ブロックチェーン・レボリューション ――ビットコインを支える技術はどのようにビジネスと経済、そして世界を変えるのか

最近良く聞くブロックチェーンて何なの?何が便利になるの?ということが書いてある。

ブロックチェーンについてわかってない人にも比較的優しい内容で良書だと感じた。

ブロックチェーンの何がすごいのかというと、すごく簡単に言えば情報の信頼性が向上する(信頼コストが下がる)ということ。

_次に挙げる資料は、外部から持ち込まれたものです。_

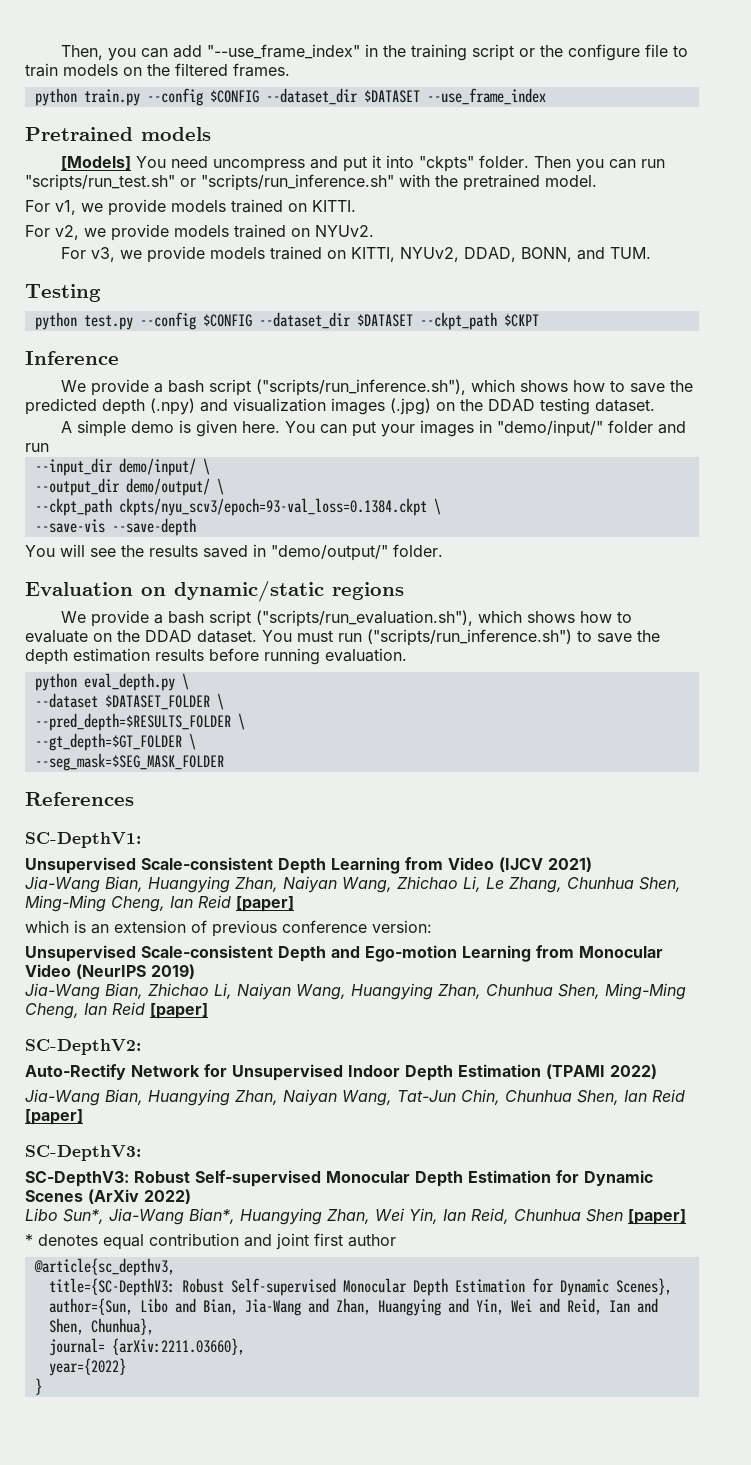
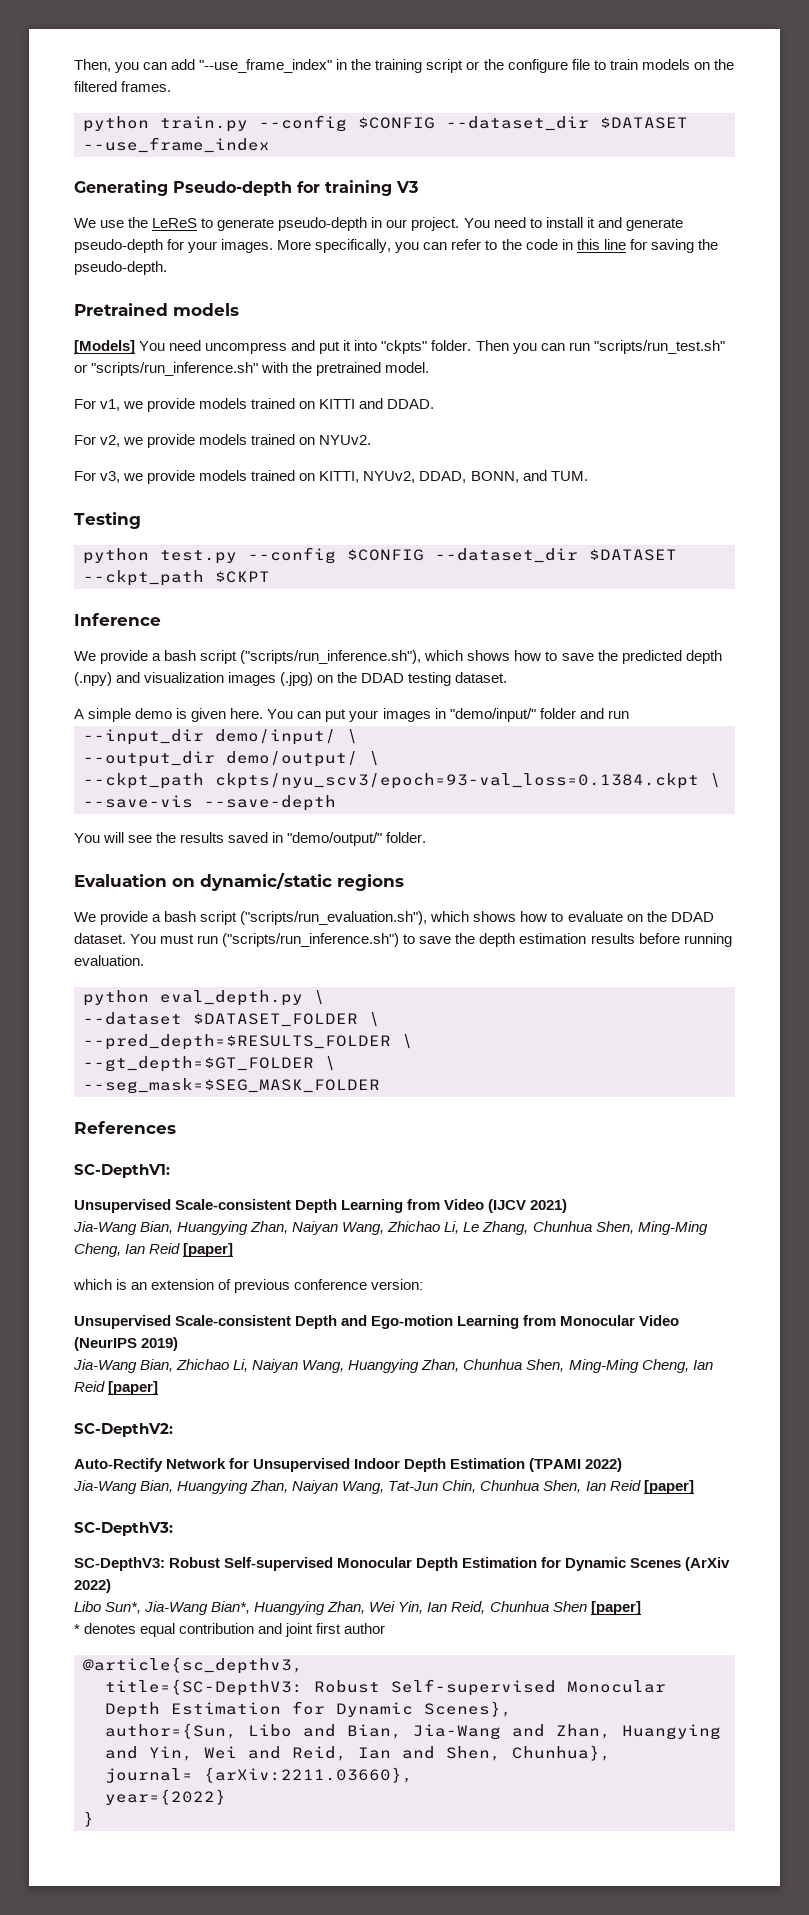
(546, 96) none -> [74,180,418,196] [74,217,683,231] [74,239,718,253] [74,261,167,275] // Generating Pseudo-depth for training V3 // We use the LeReS to generate pseudo-depth in our project. You need to install it and generate pseudo-depth for your images. More specifically, you can refer to the code in this line for saving the pseudo-depth.
[312,200,356,212] KITTI. -> [319,398,435,409] KITTI and DDAD.

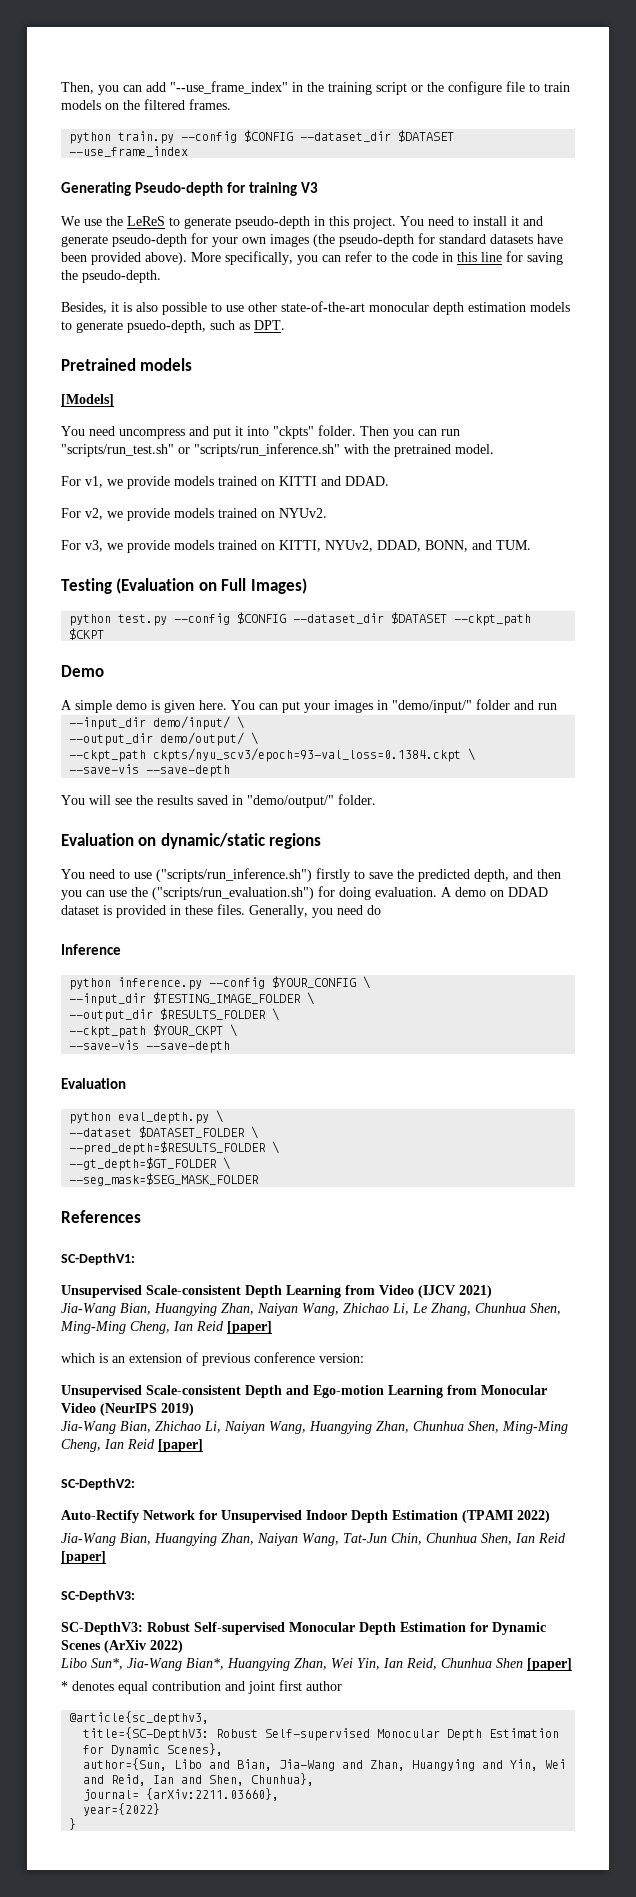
[386,219,408,228] our -> [329,216,349,226] this
[221,239,274,253] images. -> [242,233,563,247] [61,252,187,265] own images (the pseudo-depth for standard datasets have been provided above).
(167, 268) none -> [61,301,570,315] [61,320,285,333] // Besides, it is also possible to use other state-of-the-art monocular depth estimation models to generate psuedo-depth, such as DPT.
(135, 347) none -> (114, 400) //
(141, 520) none -> [116,578,307,594] (Evaluation on Full Images)
[74,613,161,626] [74,650,722,664] [74,672,508,686] Inference // We provide a bash script ("scripts/run_inference.sh"), which shows how to save the predicted depth (.npy) and visualization images (.jpg) on the DDAD testing dataset. -> [61,665,104,677] Demo
[74,911,714,925] [74,933,732,947] [74,955,144,966] We provide a bash script ("scripts/run_evaluation.sh"), which shows how to evaluate on the DDAD dataset. You must run ("scripts/run_inference.sh") to save the depth estimation results before running evaluation. -> [61,868,561,882] [61,886,548,900] [61,904,381,918] [61,944,121,955] [69,976,371,990] [69,992,315,1006] [69,1008,280,1022] [69,1024,238,1038] [69,1040,231,1053] [61,1078,126,1089] You need to use ("scripts/run_inference.sh") firstly to save the predicted depth, and then you can use the ("scripts/run_evaluation.sh") for doing evaluation. A demo on DDAD dataset is provided in these files. Generally, you need do // Inference // python inference.py --config $YOUR_CONFIG \ // --input_dir $TESTING_IMAGE_FOLDER \ // --output_dir $RESULTS_FOLDER \ // --ckpt_path $YOUR_CKPT \ // --save-vis --save-depth // Evaluation

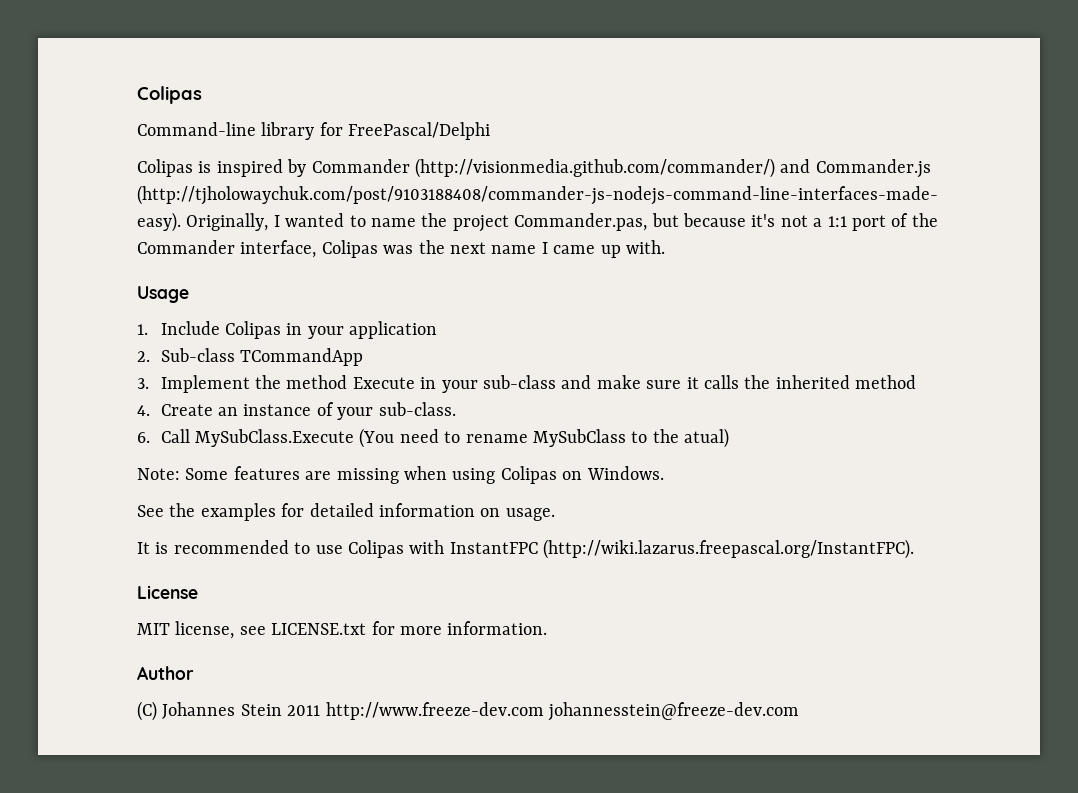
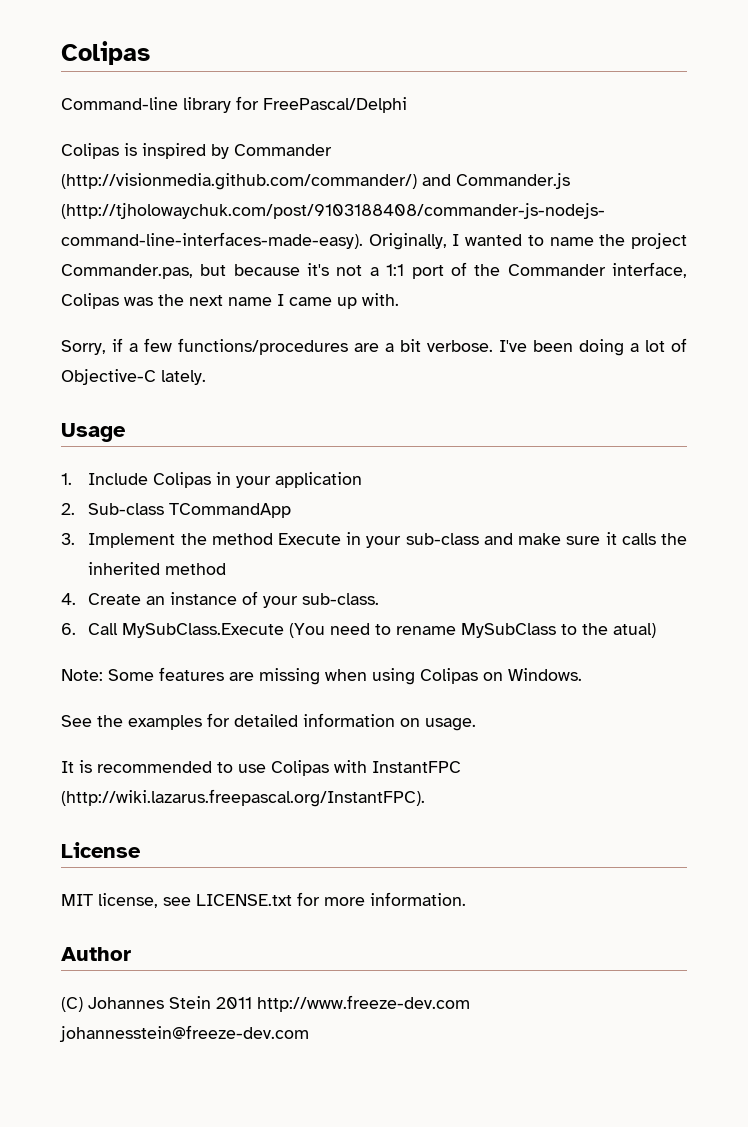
(665, 247) none -> [61,338,687,356] [61,369,206,385] // Sorry, if a few functions/procedures are a bit verbose. I've been doing a lot of Objective-C lately.

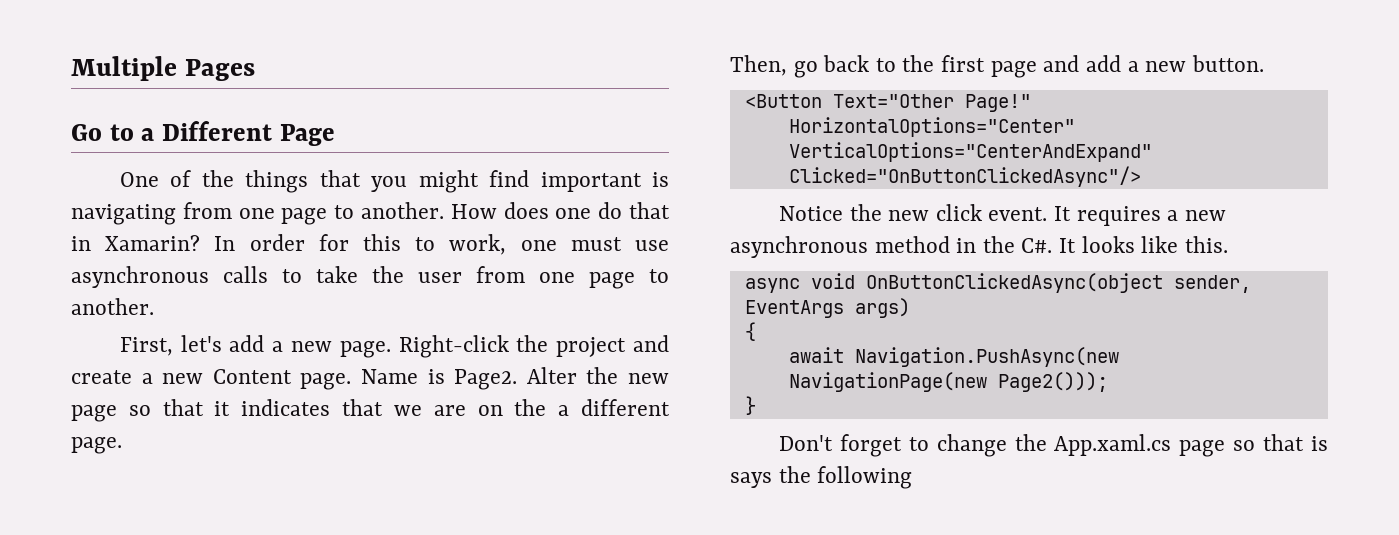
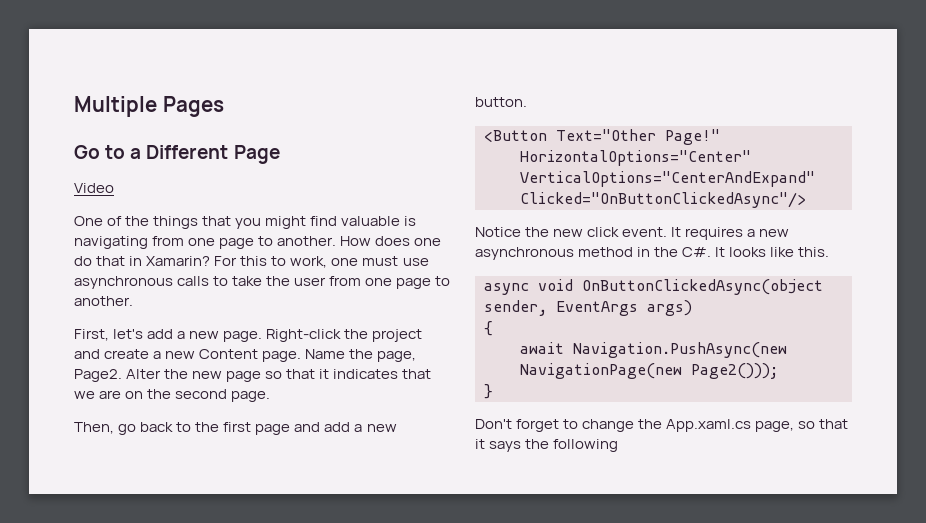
(335, 135) none -> [74,183,114,193] // Video
[540,172,642,192] important -> [341,216,401,226] valuable
[214,234,349,251] In order for -> [214,256,238,266] For
[427,369,445,384] is -> [349,349,417,362] the page,
[558,399,670,416] a different -> [175,389,228,399] second
[1179,434,1328,457] page so that is -> [755,419,849,432] [475,439,485,449] page, so that it

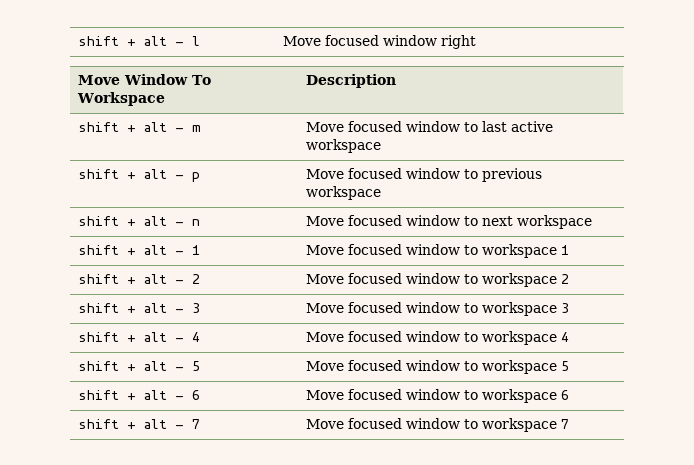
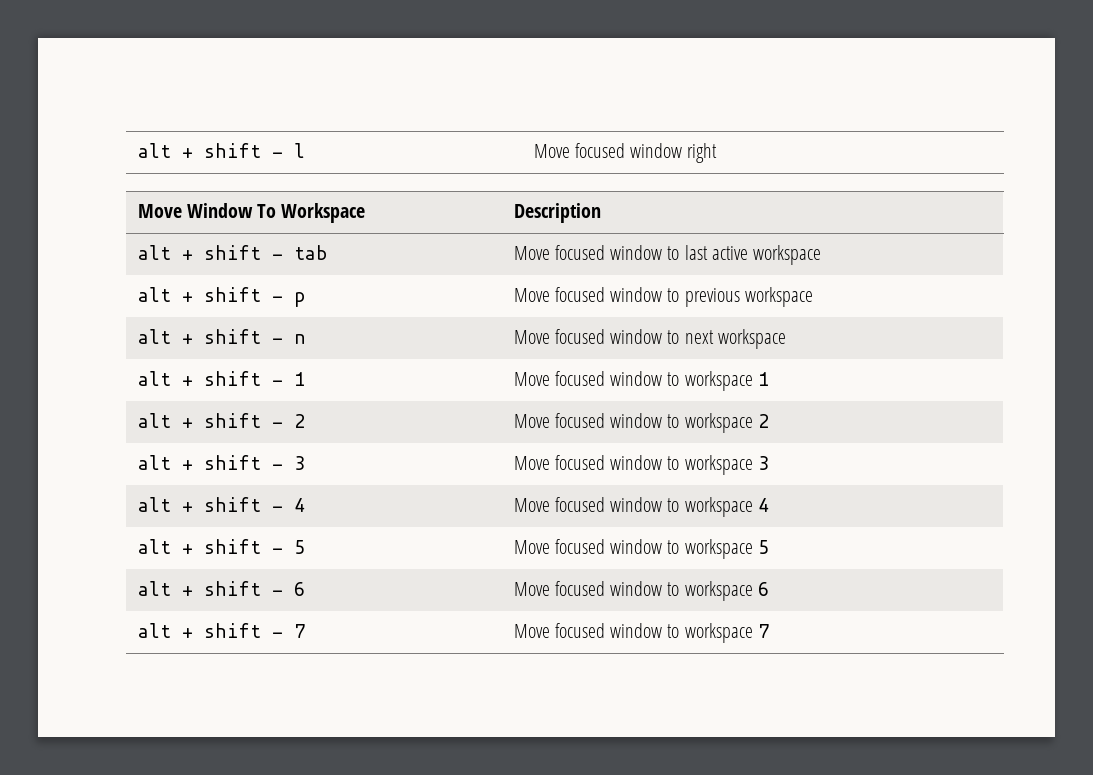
[77,36,167,46] shift + alt -> [137,143,261,158] alt + shift
[77,122,201,132] shift + alt - m -> [137,245,328,260] alt + shift - tab
[77,169,167,179] shift + alt -> [137,287,261,302] alt + shift
[77,216,167,226] shift + alt -> [137,329,261,344] alt + shift
[77,245,167,255] shift + alt -> [137,371,261,386] alt + shift
[77,274,167,284] shift + alt -> [137,413,261,428] alt + shift
[77,303,167,313] shift + alt -> [137,455,261,470] alt + shift
[77,332,167,342] shift + alt -> [137,497,261,512] alt + shift
[77,361,167,371] shift + alt -> [137,539,261,554] alt + shift
[77,390,167,400] shift + alt -> [137,581,261,596] alt + shift
[77,419,167,429] shift + alt -> [137,623,261,638] alt + shift

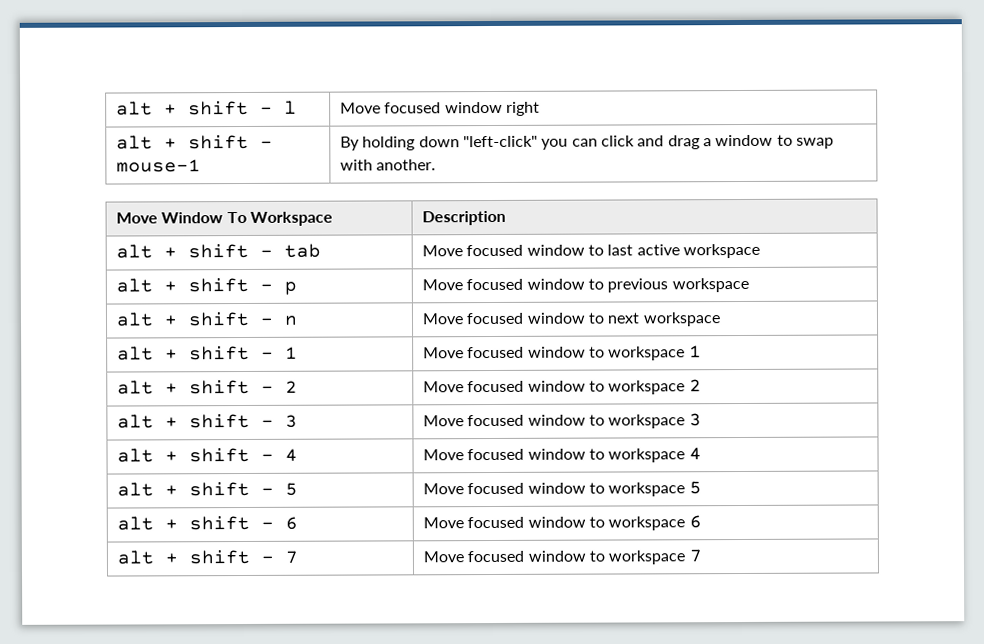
(718, 153) none -> [115,134,273,150] [115,159,201,173] [339,134,834,151] [339,159,437,171] // alt + shift - mouse-1 | By holding down "left-click" you can click and drag a window to swap with another.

ブロックチェーンの情報は改ざん不可能で記録が蓄積されるから、信頼性が高い。それはすなわち情報が本当だと信じるためのコストがかからないことを意味する。

それによって安い手数料で個人間送金ができるようになるし、企業と個人が契約で信頼性を確保する必要がないから雇用という形態に縛られずいろいろな協業ができるようになる、貧困地域であっても銀行口座をもてたりビジネスが簡単にできるようになる。そうなってくるとこれまでの前提が色々変わって、様々な変革が起きるということが書いてある。

なお、このての本を読んでもなぜ技術的にそこまでブロックチェーンの情報が信頼できるのかはよくわからない。それはもっと高度な本を読まないと理解できなそうだ。

ブロックチェーン・レボリューション ――ビットコインを支える技術はどのようにビジネスと経済、そして世界を変えるのか

 

 

会計参謀-会計を戦略に活用する-

すごく評判の良かった本だが、おそらく自分が会計士であったこともあり新しい知識はほとんど無かった。

会計士試験の管理会計や経営学でやるような内容が書いてある。

たぶん普通の人が読んだらすごく良い本なのだと思う。

あとkindle版がないのが個人的にマイナス。

会計参謀-会計を戦略に活用する-

 

 

MBA100の基本

あまり期待せずに買ったが、結果的に買ってすごく良かった本。

書店でパラパラ見てたらけっこうおもしろそうだったので買った。本の構成的に電子書籍より紙のほうが読みやすそうだったのであえて紙で購入。

MBAので学ぶことを広く浅く見開きで1テーマごとに学べるような構成になっている。

これを読んで何かが大きく身につくということはないと思うのだが、ざっと読んでみると自分に足りてる分野と足りてない分野がなんとなくわかる。

例えば問題解決の章はけっこう知ってることが多かったが、定量分析の章は知らないことが多かったので、その分野の本の数冊買って読んでみるとか。

そんな感じで経営的な課題を感じているときに、自分がどこが弱いのかを知るにはいいかもしれない。

MBA100の基本

 

まとめ

年間100冊は読むようにしているのだが、この四半期はだいぶビハインドした。

読みたい本がけっこうたまっているのでもっと時間をつくらねば。